The continuity of intermediate care in low-middle-income countries (LMIC) is fundamental to support the sustainability of hospital care. Continuity of care is needed for patients with TBI and their caregivers, including intermediate care. However, there is not much literature that discusses intermediate care in patients with TBI and caregivers in LMIC. Therefore, this article is a narrative review to identify inter-mediate care programs for patients with TBI and caregivers in LMIC. This narrative review was conducted the electronic databases: Proquest, PubMed, Science Direct, MedLine, and Google Scholar. The search terms were developed based on MESH terms: intermediate care, traumatic brain injury, outcome, caregiver, and low-middle income countries. The articles searched with participants were patients with TBI after discharge from the hospital ≥ 18 years old. At the same time, the caregivers were the person who cared for the patients after discharge at home, published in English between January 2011–December 2021. This article search resulted in articles discussing intermediate care for patients with TBI and their caregivers in LMIC on several continents, including Asia, Africa, Latin America, and Europe. In general, there are no intermediate care programs that specifically treat patients with TBI and caregivers at LMIC. When a patient with TBI is discharged from the hospital, a patient rehabilitation program will be provided in the rehabilitation unit in the hospitals outpatient departments. There is variability among LMICs regarding public support for rehabilitative services and disability-related care, in part due to very diverse economic and cultural conditions. The intermediate care program for patients with TBI and caregivers at LMIC is currently undergoing reconstruction and rehabilitation of the health care system. Therefore, a particular program is needed in the intermediate period that focuses on patients with TBI and caregivers to optimize continuity of care and discharge outcomes.

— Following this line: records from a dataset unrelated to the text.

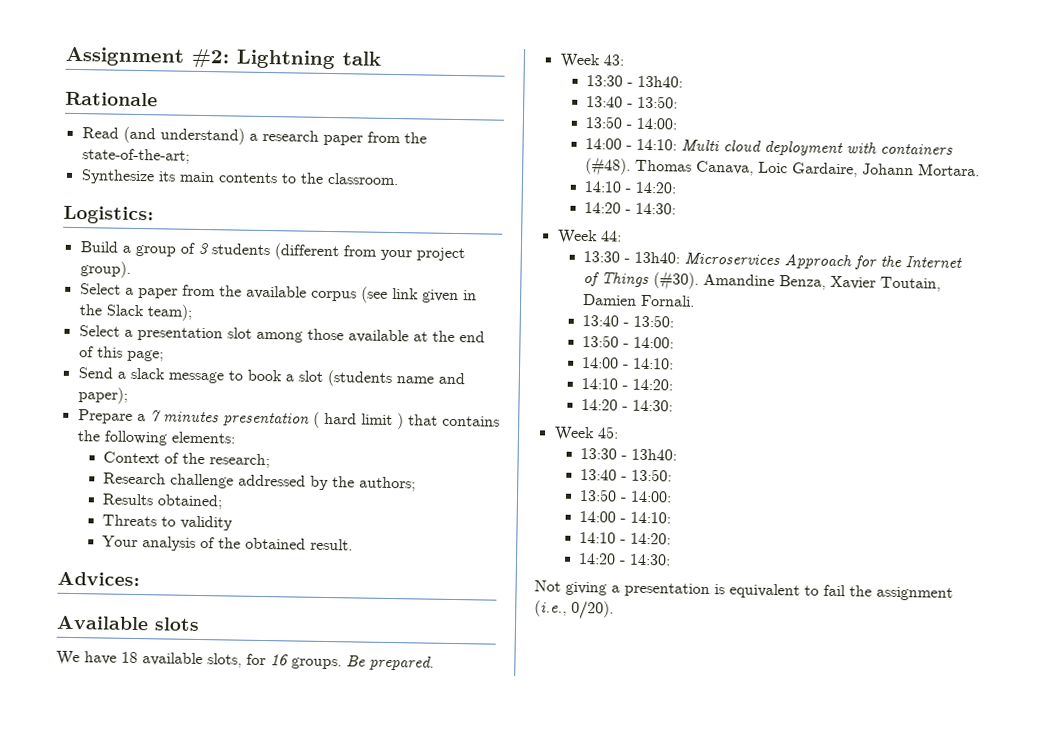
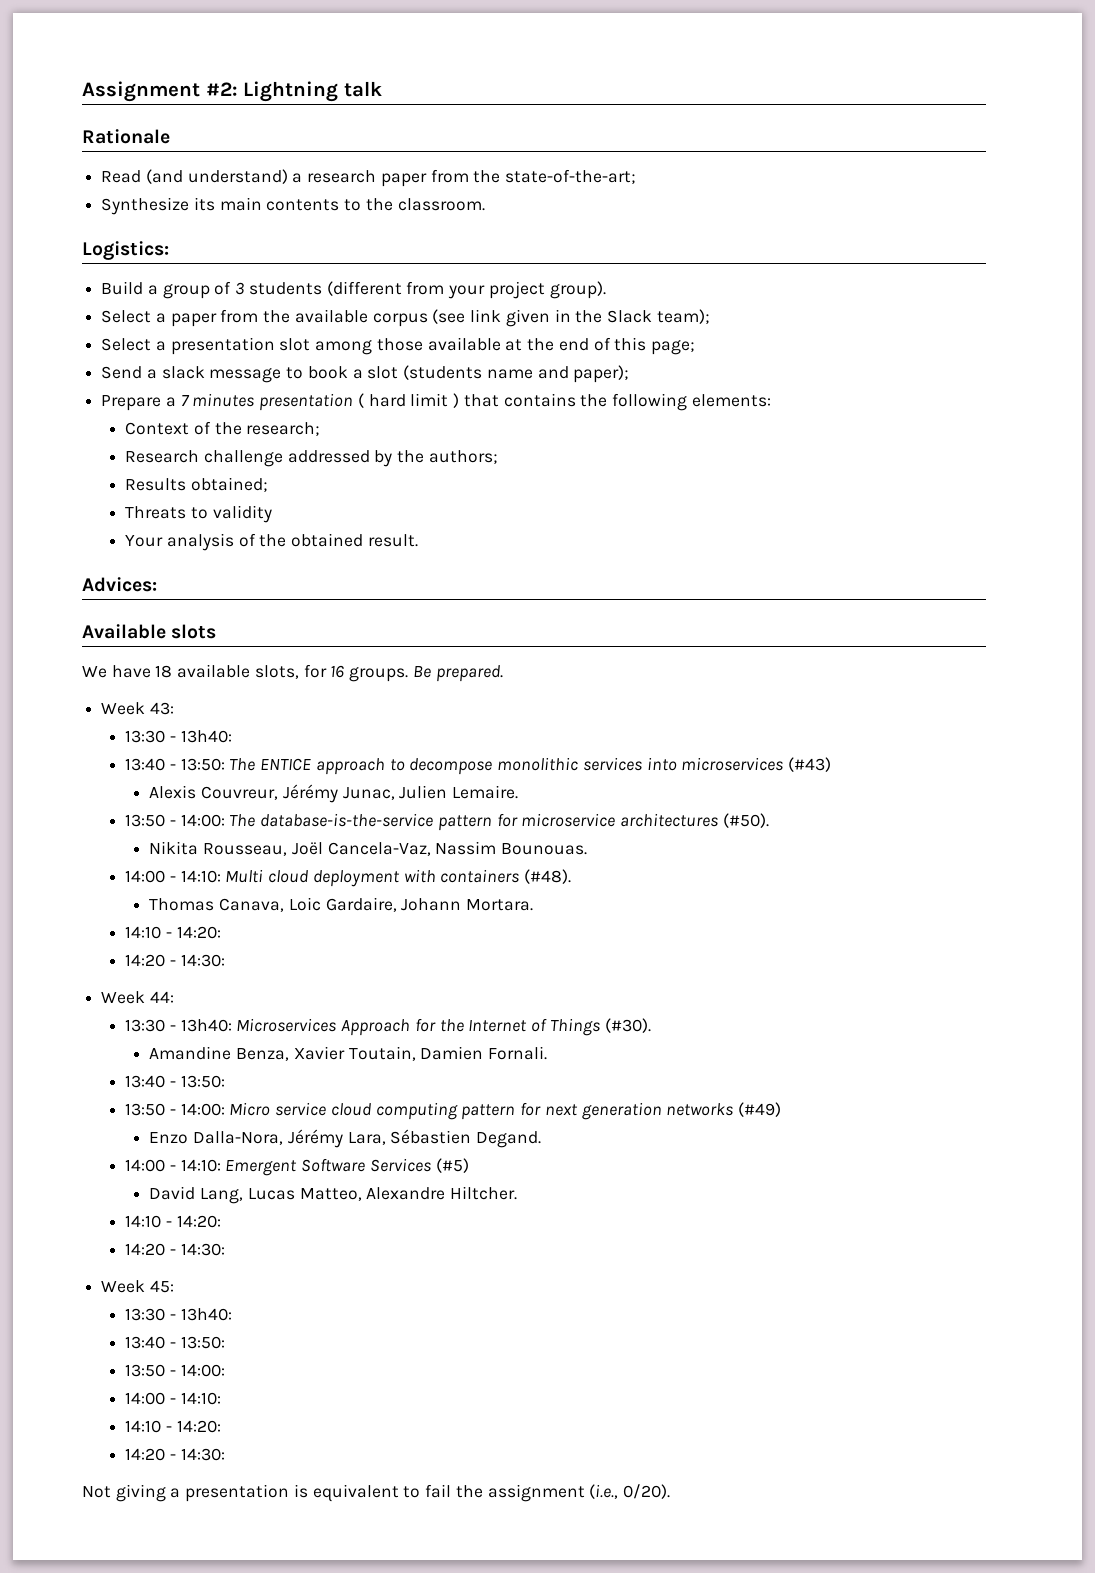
  Week 43:
  13:30 - 13h40:
- 13:40 - 13:50:
- 13:50 - 14:00:
+ 13:40 - 13:50: The ENTICE approach to decompose monolithic services into microservices (#43)
+ Alexis Couvreur, Jérémy Junac, Julien Lemaire.
+ 13:50 - 14:00: The database-is-the-service pattern for microservice architectures (#50).
+ Nikita Rousseau, Joël Cancela-Vaz, Nassim Bounouas.
- 14:00 - 14:10: Multi cloud deployment with containers (#48). Thomas Canava, Loic Gardaire, Johann Mortara.
+ 14:00 - 14:10: Multi cloud deployment with containers (#48).
+ Thomas Canava, Loic Gardaire, Johann Mortara.
- 13:30 - 13h40: Microservices Approach for the Internet of Things (#30). Amandine Benza, Xavier Toutain, Damien Fornali.
+ 13:30 - 13h40: Microservices Approach for the Internet of Things (#30).
+ Amandine Benza, Xavier Toutain, Damien Fornali.
  13:40 - 13:50:
- 13:50 - 14:00:
- 14:00 - 14:10:
+ 13:50 - 14:00: Micro service cloud computing pattern for next generation networks (#49)
+ Enzo Dalla-Nora, Jérémy Lara, Sébastien Degand.
+ 14:00 - 14:10: Emergent Software Services (#5)
+ David Lang, Lucas Matteo, Alexandre Hiltcher.

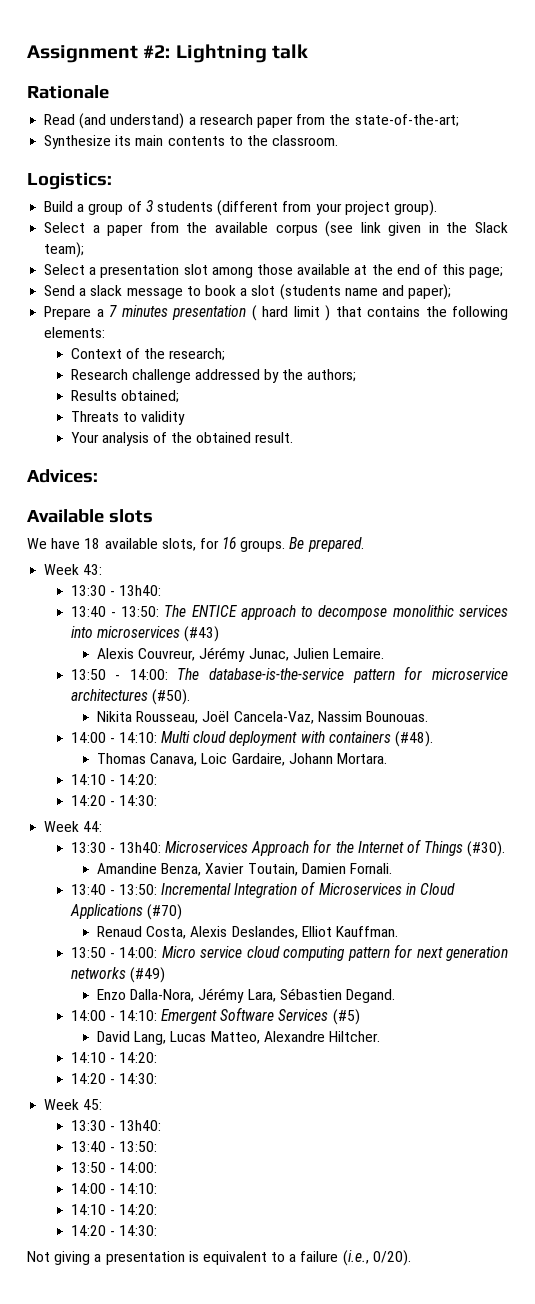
  Amandine Benza, Xavier Toutain, Damien Fornali.
- 13:40 - 13:50:
+ 13:40 - 13:50: Incremental Integration of Microservices in Cloud Applications (#70)
+ Renaud Costa, Alexis Deslandes, Elliot Kauffman.
- Not giving a presentation is equivalent to fail the assignment (i.e., 0/20).
+ Not giving a presentation is equivalent to a failure (i.e., 0/20).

Intermediate has turned into an approach to fore-stalling medical clinic confirmation and supporting patients prepared to leave the clinic yet need further help at home (Cornes et al., 2018). According to the Ministry of Health, (2009) intermediate care is a role that combines multiple services based on the context of local needs and available facilities. The continuity of intermediate care in low-middle-income countries (LMIC) is fundamental to support the sustainability of hospital care. This is a challenge for countries included in the LMIC category (Nugraha et al., 2023).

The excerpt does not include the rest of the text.